_Records provided:_
>>>

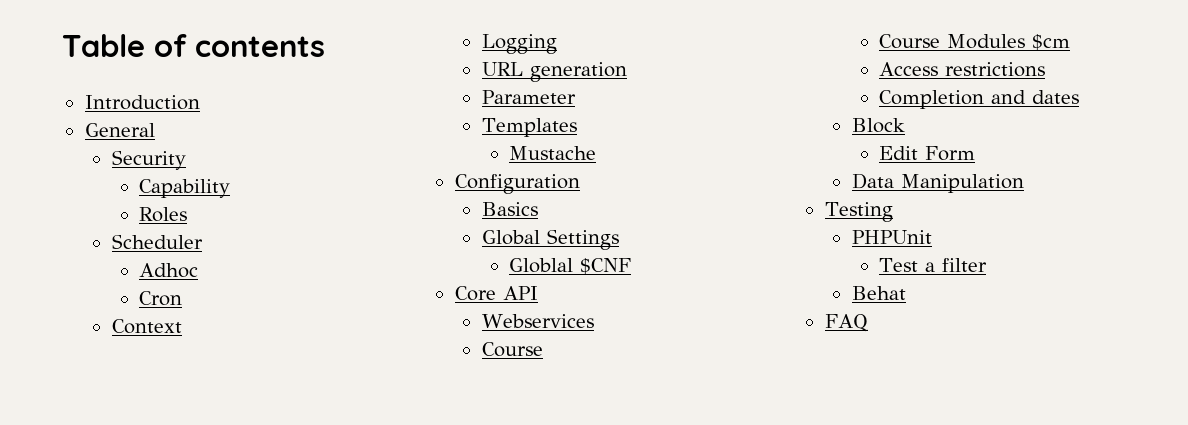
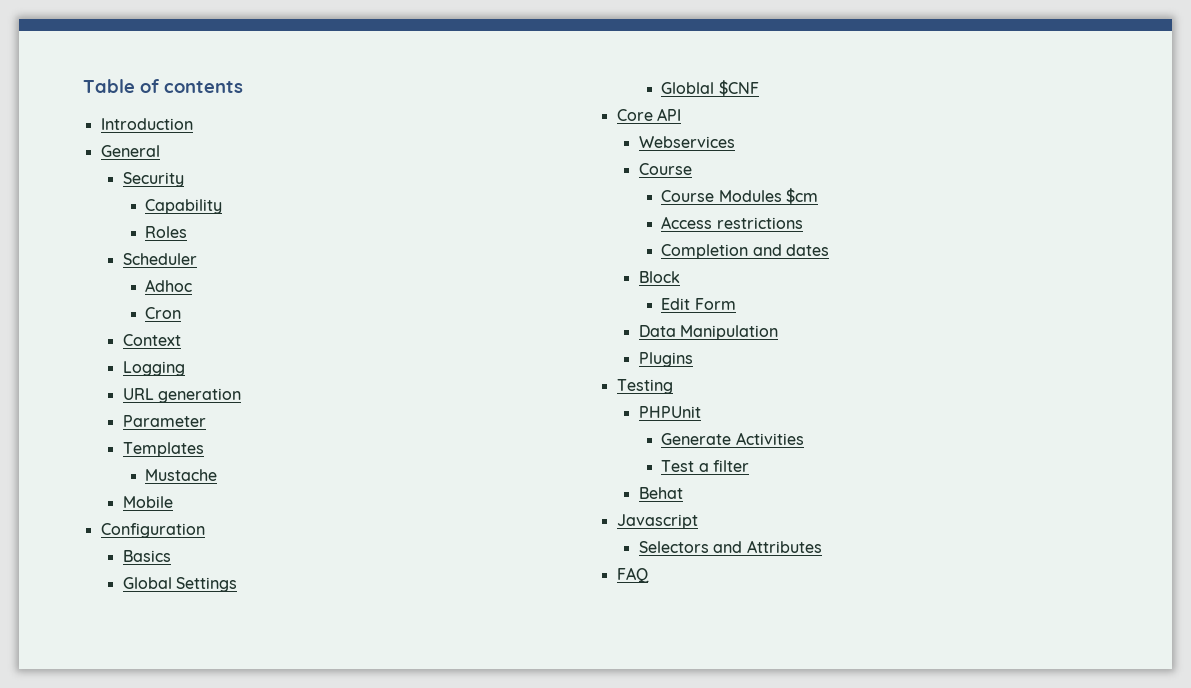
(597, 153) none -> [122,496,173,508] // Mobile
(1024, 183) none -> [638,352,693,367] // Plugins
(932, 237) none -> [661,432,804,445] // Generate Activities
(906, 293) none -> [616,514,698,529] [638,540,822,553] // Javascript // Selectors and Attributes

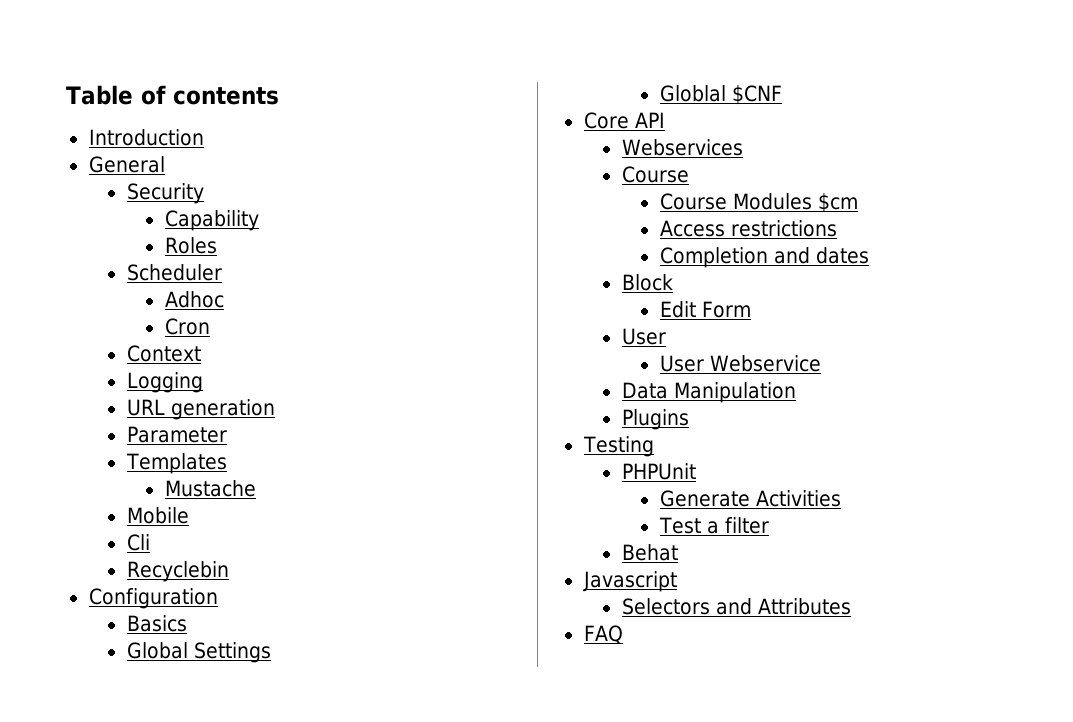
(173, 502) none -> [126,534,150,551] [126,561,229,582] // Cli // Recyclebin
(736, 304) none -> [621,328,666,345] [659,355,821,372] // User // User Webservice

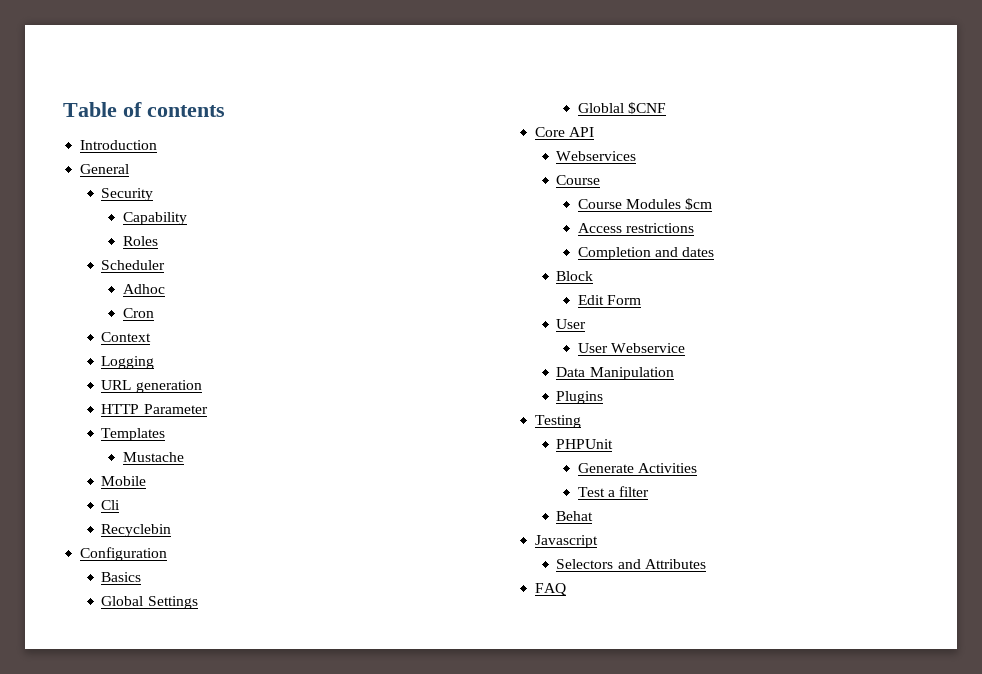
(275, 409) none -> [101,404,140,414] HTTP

<<<
>>>

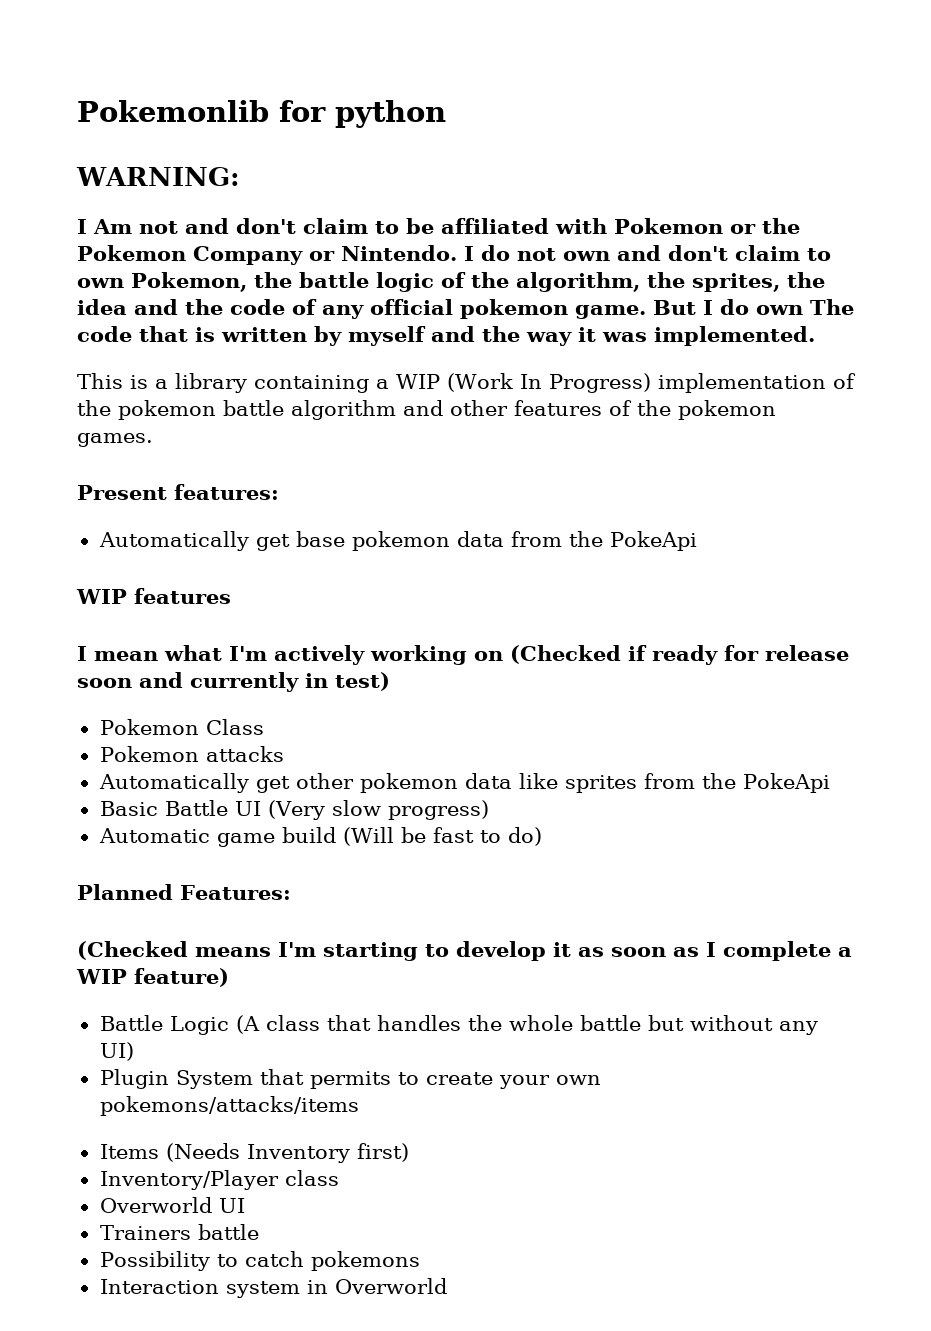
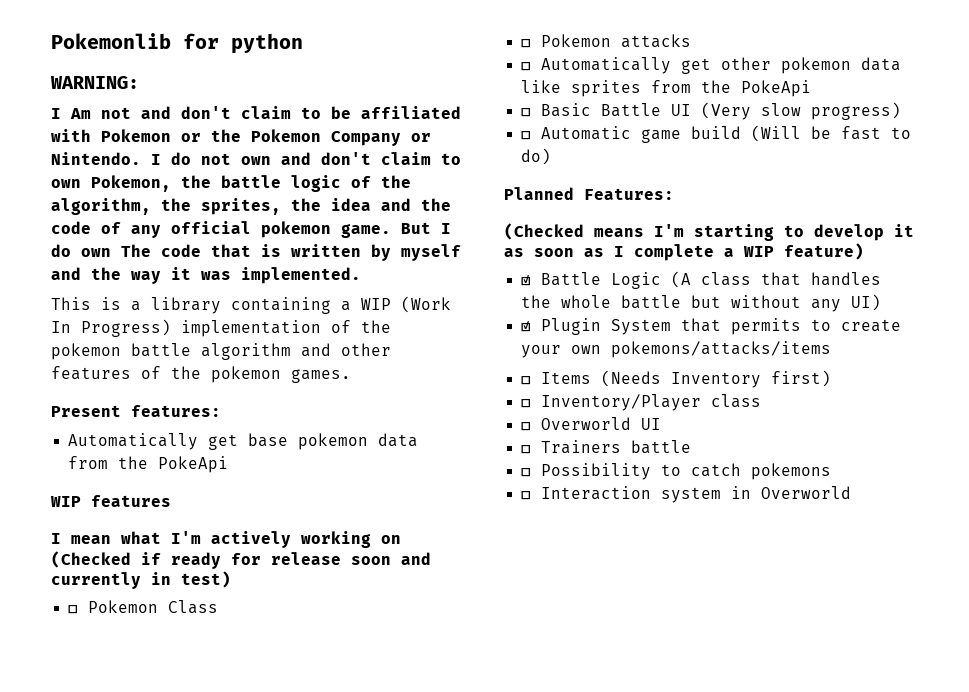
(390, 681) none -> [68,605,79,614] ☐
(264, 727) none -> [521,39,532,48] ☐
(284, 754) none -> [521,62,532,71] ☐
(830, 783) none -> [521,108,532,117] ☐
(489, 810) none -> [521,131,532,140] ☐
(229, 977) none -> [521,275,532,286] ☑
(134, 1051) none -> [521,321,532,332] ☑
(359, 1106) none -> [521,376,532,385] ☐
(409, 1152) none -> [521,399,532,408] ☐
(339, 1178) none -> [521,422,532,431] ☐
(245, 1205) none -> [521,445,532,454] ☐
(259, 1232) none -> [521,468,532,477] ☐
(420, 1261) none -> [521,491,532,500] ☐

<<<
>>>

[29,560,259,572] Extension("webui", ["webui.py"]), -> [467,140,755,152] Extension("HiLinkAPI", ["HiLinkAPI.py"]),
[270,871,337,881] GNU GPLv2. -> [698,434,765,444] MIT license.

<<<

_Activity:_
Look above for the line with "(830, 783) none -> [521,108,532,117] ☐" and the line with "(245, 1205) none -> [521,445,532,454] ☐"; transcribe both and all lines in between, exactly, and nothing else.

_Answer to the problem:_
(830, 783) none -> [521,108,532,117] ☐
(489, 810) none -> [521,131,532,140] ☐
(229, 977) none -> [521,275,532,286] ☑
(134, 1051) none -> [521,321,532,332] ☑
(359, 1106) none -> [521,376,532,385] ☐
(409, 1152) none -> [521,399,532,408] ☐
(339, 1178) none -> [521,422,532,431] ☐
(245, 1205) none -> [521,445,532,454] ☐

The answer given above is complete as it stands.